Трагик подошел к рампе, не спуская глаз с Яманбаева, сказал властно:

…Садитесь! Я вам рад. Откиньте всякий страх И можете держать себя Свободно…

Ничего не понимавший Бекмурза захлопал глазами и, взглянув на дремавшего Дорофея, успокоился.

…Я день и ночь пишу законы Для счастья подданных…

Голова артиста спустилась на грудь, и он глухо сказал:

…И очень устаю… Как вам понравилась моя столица? Вы из далеких стран?..

Глаза трагика остановились на Бекмурзе.

— Моя бускульский, — поднимаясь со стула, ответил тот громко. В публике зашикали.

Никодим дернул полупьяного друга за бешмет:

— Тише ты, чорт!

— Сам шорт! Человек-то спрашивает, откуда? Ну, моя сказал. Вот, — сунул он расстриге паспорт.

— Гы-гы-гы, ха-ха-ха, — понеслось с галерки.

— Безобразие! Вывести! — Некто в казачьей форме офицера поднялся с сиденья и, подойдя к Бекмурзе, злобно прошипел:

— Выйди, свинья!

— Не тронь! — побледневший Сергей встал между Бекмурзой и офицером. Начинался скандал. С галерки раздался топот и свист. Подобрав свою мантию, трагик ушел за кулисы. Занавес опустился.

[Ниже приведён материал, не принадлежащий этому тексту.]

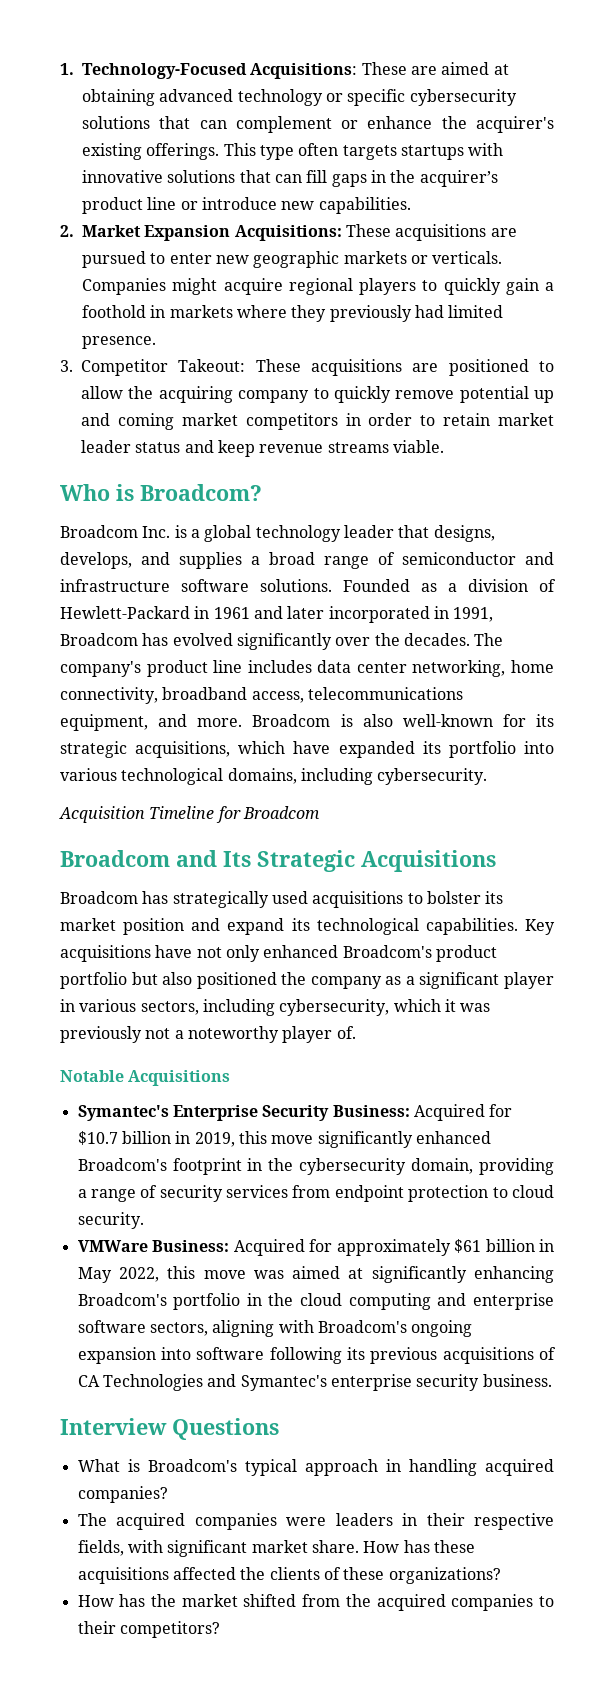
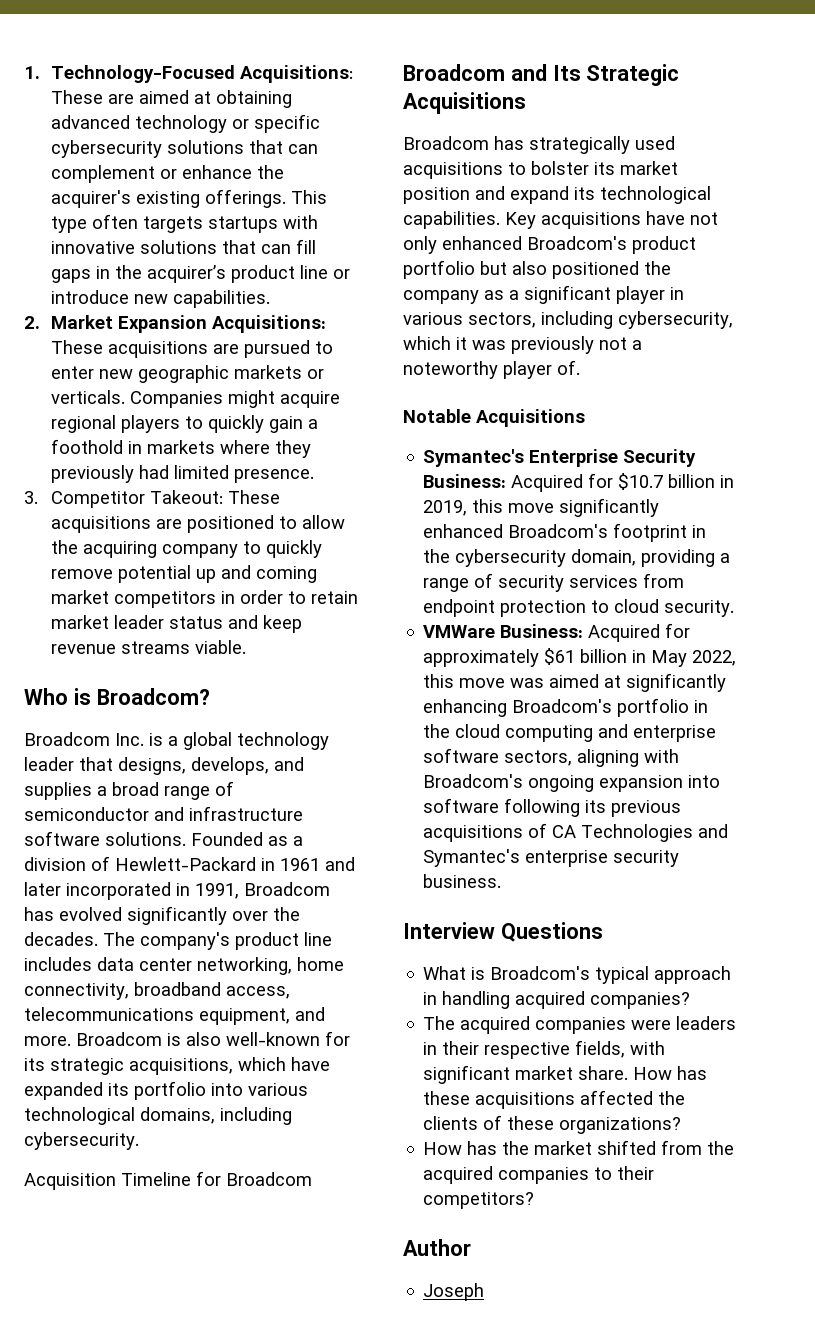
+ Author
+ Joseph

Офицер размахнулся и хотел ударить Фирсова. Но тут случилось неожиданное. Никодим со страшной силой рванул казака за китель, и тот шлепнулся в проходе Пользуясь суматохой, Дорофей Толстопятов скрылся в толпе. Через полчаса порядок был водворен, и стражники увели Сергея с Никодимом в полицейский участок.